-------- Record excerpts --------

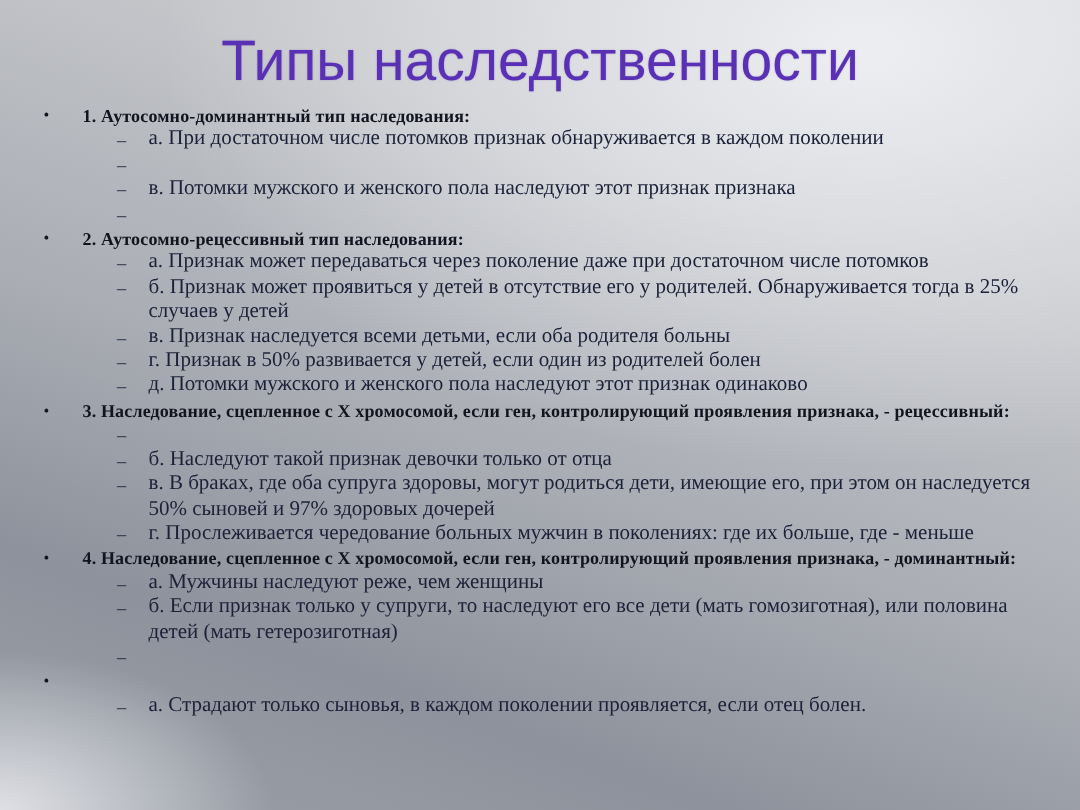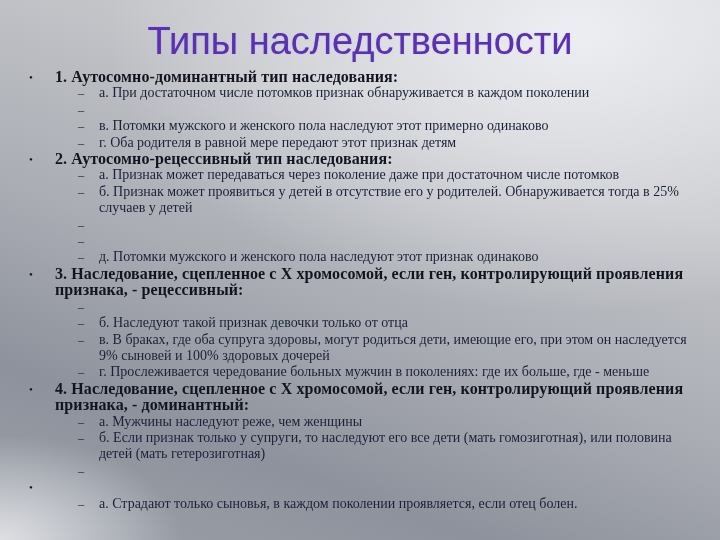"1. Аутосомно-доминантный тип" .heading-text { font-size: 16px -> 12px }
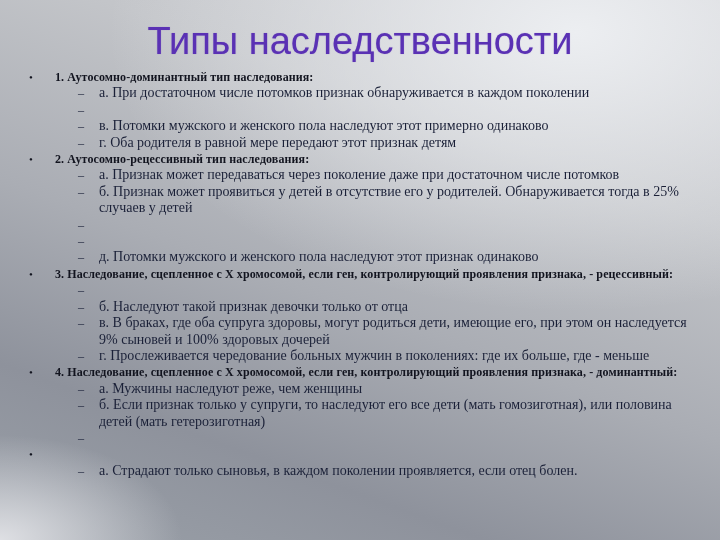"в. Потомки мужского и женского" span.item-text { text: примерно одинаково -> признак признака }
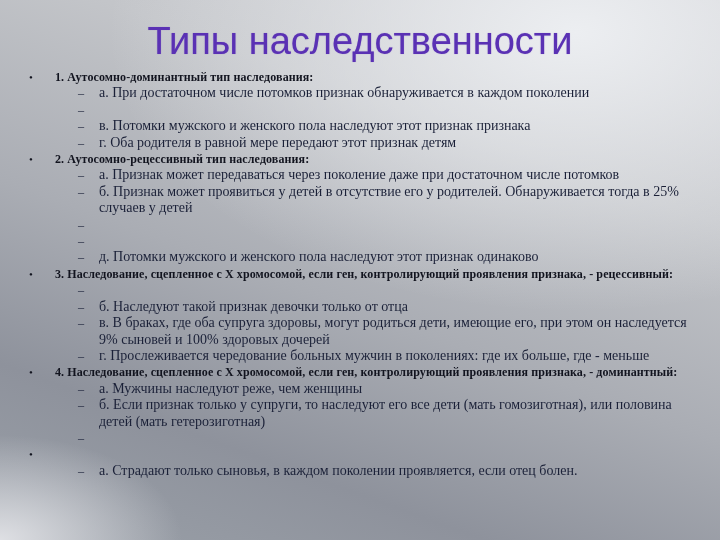"г. Оба родителя в равной" span.item-text { html: <span>г. Оба родителя в равной мере передают этот признак детям</span> -> none }
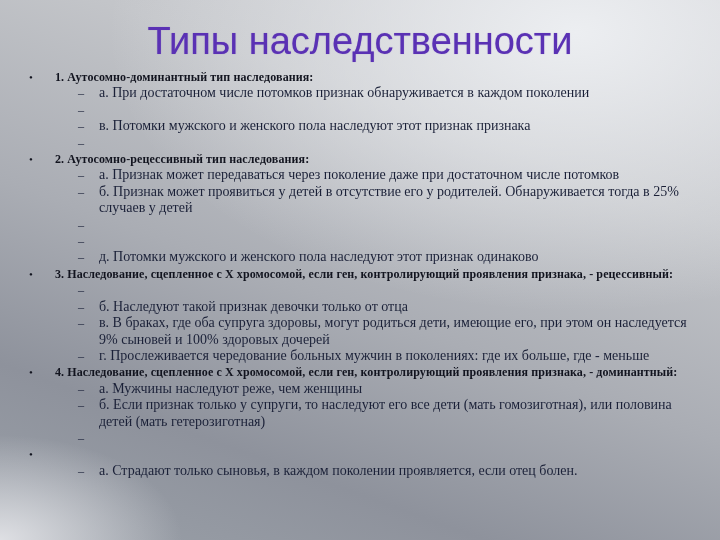"в. Признак наследуется всеми детьми," span.item-text { html: none -> <span>в. Признак наследуется всеми детьми, если оба родителя больны</span> }
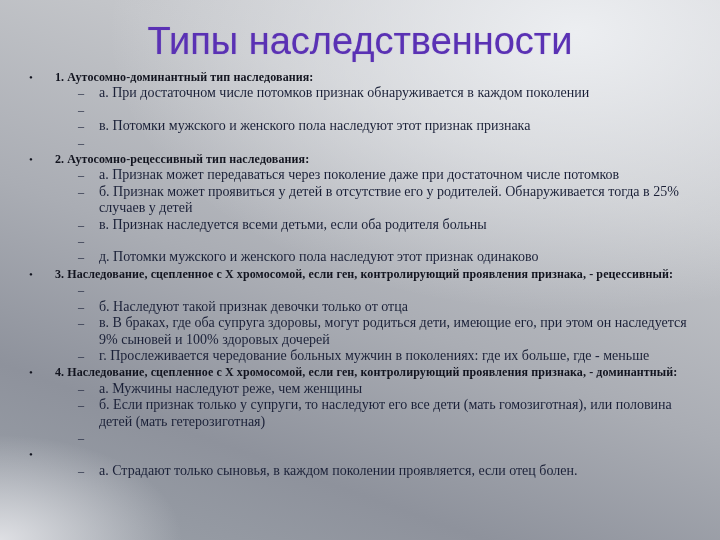"г. Признак в 50% развивается" span.item-text { html: none -> <span>г. Признак в 50% развивается у детей, если один из родителей болен</span> }
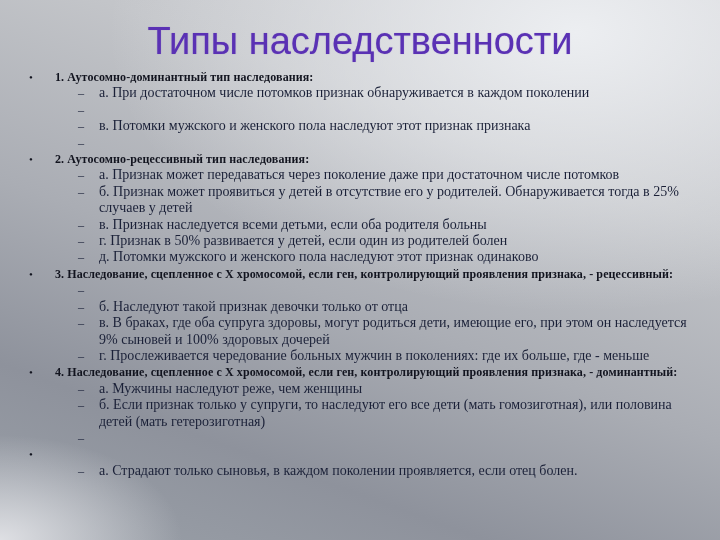"в. В браках, где оба" span.item-text { text: 9% сыновей и 100% -> 50% сыновей и 97% }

--------

[Your assignment] Print the data above verbatim from the first line through the line holding "none -> <span>г.", leaving every picture out.

[Exercise response]
"1. Аутосомно-доминантный тип" .heading-text { font-size: 16px -> 12px }
"в. Потомки мужского и женского" span.item-text { text: примерно одинаково -> признак признака }
"г. Оба родителя в равной" span.item-text { html: <span>г. Оба родителя в равной мере передают этот признак детям</span> -> none }
"в. Признак наследуется всеми детьми," span.item-text { html: none -> <span>в. Признак наследуется всеми детьми, если оба родителя больны</span> }
"г. Признак в 50% развивается" span.item-text { html: none -> <span>г. Признак в 50% развивается у детей, если один из родителей болен</span> }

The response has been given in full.